No one will tell me how many stitches
Are binding my insides together
A running stitch, internal and external
Embroidered inside me where I was once whole
Now I’m spun with black thread
Hostile knots knitted to hidden flesh

*

They say it takes a village, to raise a child
For us, having a child, raised a village
An underground labyrinth teeming with cinnamon scones and witch hazel
Gift baskets branch out on our kitchen table
Packages and people surround us, propping us up with walls of support
So we don’t collapse under the weight of this new life

*

We’ve moved inside, the exterior world no longer concerns us
Only the life we created inside the four walls of our home
The rooms where we now sleep, eat and sway with him
He is the sun we rise to and the moon we rest under
The basement bedroom has become our vacation hotspot
My husband and I take turns kissing goodbye
Before floating down the dark flight of stairs to dissolve

*

In baby class, we go round the circle
Exchanging nap tips and apps like scraps of gold
How to make them sleep is the Holy Grail
We all have black eyes and snag only broken minutes of shut-eye per day
Everyone is pleased to hear they’re not alone; we suffer together
Taking turns tucking babies into wraps and comparing peak crying times

*

He is at the breast again, his favourite position
The books say that mothers should be comfortable, but I never am
Back hunched over in pain as I rush to respond
I fold into the letter C and cater my body to all his commands
He latches and slurps like a king
When I try and move, he hisses
When I try and switch sides, he clamps down harder
Choosing to empty one breast, leaving the other full and leaking
I beg him to stay asleep each time I set him down, but he eats every hour
All the minutes of the night become known to me

*

I see his face everywhere, in unwashed piles of laundry
In the folds of the blankets, in all the shapes of darkness
I wake with a start, panicked, even though he lies in the bassinet beside me
My nipples feel like they are being sucked by a phantom infant
And he’s even followed me into my dreams; I will never be alone again

*

I don’t recognize my body; I am one of the giant mother pigs
Spread out on display at the Calgary Stampede every summer
Piglets attached to each teat, swigging milk as everyone stares
My hair is unwashed and falling out of its bun
There’s jam on my arm and crumbs stuck to me from when I shoved bread into my mouth
My stomach is soft and thick and puffs straight out
The rest of me is swollen, hobbling around the house
I’m scared to cough or sneeze in case it disrupts the stitches

*

My skin smells like spit-up, sweat and breast milk
When I feel damp, I don’t know which of the three liquids stains me
If I dare sleep more than three hours, the stinging of my nipples wakes me
Mother Nature warning me I am no longer here to sleep
I am here to serve.

 


 

Moving

 

I have lived many lives

A child with knotted stuffed animals
and missing eyes
books and games dented
with bite marks

A schoolgirl with broken hopscotch handles
and purple juice stained notebooks
valentine cards with the slanted scrawl
of long forgotten best friends

A teenager with pages and pages
of diary punctuated with the initials of her great loves
notes from boys revealing all the secret
things they want to do alone together
notes from girls discussing how to do
all the secret things the boys said
they wanted to do

A university student with sloppy essays
slashed with the red marks of professors
eager textbooks bright with desperate
highlighting and mounds of notes reciting
words and meanings you can no longer remember

Old yearbooks, our faces trapped in time
for one perfect instance of youth
and crushing vulnerability
all thrown out in the rush of moving

Long empty bottles of perfume
that still smell like careless high school summers
cheap jewellery from the boy you swore
you’d never leave
swirled together in the vortex of
black garbage bags

I have lived many lives
and I will live many more

 


FELICIA ZUNIGA‘s poetry has been published in Contemporary Verse 2 – The Canadian Journal of Poetry and Critical Writing, The Antigonish Review and Freefall Magazine.
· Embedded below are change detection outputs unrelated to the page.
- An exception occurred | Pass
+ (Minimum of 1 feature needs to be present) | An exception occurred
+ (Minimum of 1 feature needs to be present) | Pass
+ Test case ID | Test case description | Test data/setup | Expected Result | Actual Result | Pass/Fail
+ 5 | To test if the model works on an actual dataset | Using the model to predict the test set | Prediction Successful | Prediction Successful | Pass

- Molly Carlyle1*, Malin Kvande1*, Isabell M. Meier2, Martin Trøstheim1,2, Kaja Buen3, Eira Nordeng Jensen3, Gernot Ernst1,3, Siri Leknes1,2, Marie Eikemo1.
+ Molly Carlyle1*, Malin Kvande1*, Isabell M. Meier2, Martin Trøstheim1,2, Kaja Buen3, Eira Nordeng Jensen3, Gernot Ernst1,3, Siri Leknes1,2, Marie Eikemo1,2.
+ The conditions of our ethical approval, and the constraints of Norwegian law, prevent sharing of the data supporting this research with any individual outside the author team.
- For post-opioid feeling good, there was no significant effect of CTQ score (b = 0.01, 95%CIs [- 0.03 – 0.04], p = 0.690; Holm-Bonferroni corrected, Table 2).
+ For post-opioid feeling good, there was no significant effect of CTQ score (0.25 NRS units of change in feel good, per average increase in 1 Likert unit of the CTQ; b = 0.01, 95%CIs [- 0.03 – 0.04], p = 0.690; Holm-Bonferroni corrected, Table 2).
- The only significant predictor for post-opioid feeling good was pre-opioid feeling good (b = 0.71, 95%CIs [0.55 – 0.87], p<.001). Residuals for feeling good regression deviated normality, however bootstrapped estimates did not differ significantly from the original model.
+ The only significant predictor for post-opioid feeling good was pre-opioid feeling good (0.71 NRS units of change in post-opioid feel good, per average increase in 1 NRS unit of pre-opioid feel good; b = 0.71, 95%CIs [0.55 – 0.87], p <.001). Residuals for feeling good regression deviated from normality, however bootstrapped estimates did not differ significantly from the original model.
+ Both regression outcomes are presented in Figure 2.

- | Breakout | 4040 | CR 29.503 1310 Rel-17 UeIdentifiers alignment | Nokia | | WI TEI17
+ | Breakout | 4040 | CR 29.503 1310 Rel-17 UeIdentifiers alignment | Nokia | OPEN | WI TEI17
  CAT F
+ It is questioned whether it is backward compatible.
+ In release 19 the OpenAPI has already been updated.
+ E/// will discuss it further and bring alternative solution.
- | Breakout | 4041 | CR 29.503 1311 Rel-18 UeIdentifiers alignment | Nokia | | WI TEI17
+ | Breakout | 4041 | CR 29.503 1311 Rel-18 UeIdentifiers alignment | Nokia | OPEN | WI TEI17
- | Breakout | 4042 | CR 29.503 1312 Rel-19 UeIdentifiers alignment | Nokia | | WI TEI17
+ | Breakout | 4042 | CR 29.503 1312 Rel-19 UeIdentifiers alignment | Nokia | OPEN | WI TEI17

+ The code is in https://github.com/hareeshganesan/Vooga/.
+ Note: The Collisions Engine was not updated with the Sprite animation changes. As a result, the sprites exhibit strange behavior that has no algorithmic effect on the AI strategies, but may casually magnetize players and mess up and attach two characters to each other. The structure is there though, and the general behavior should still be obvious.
She has written articles for a variety of magazines and newspapers. She has a Master of Journalism degree from Carleton University and a Bachelor of Arts degree in HonoursEnglish, with a Creative Writing Concentration, from the University of Calgary. She lives, works and writes in Calgary. Her published work can be viewed on her website at: http://www.feliciazuniga.com.

Copyright © 2019 by Felicia Zuniga. All rights reserved.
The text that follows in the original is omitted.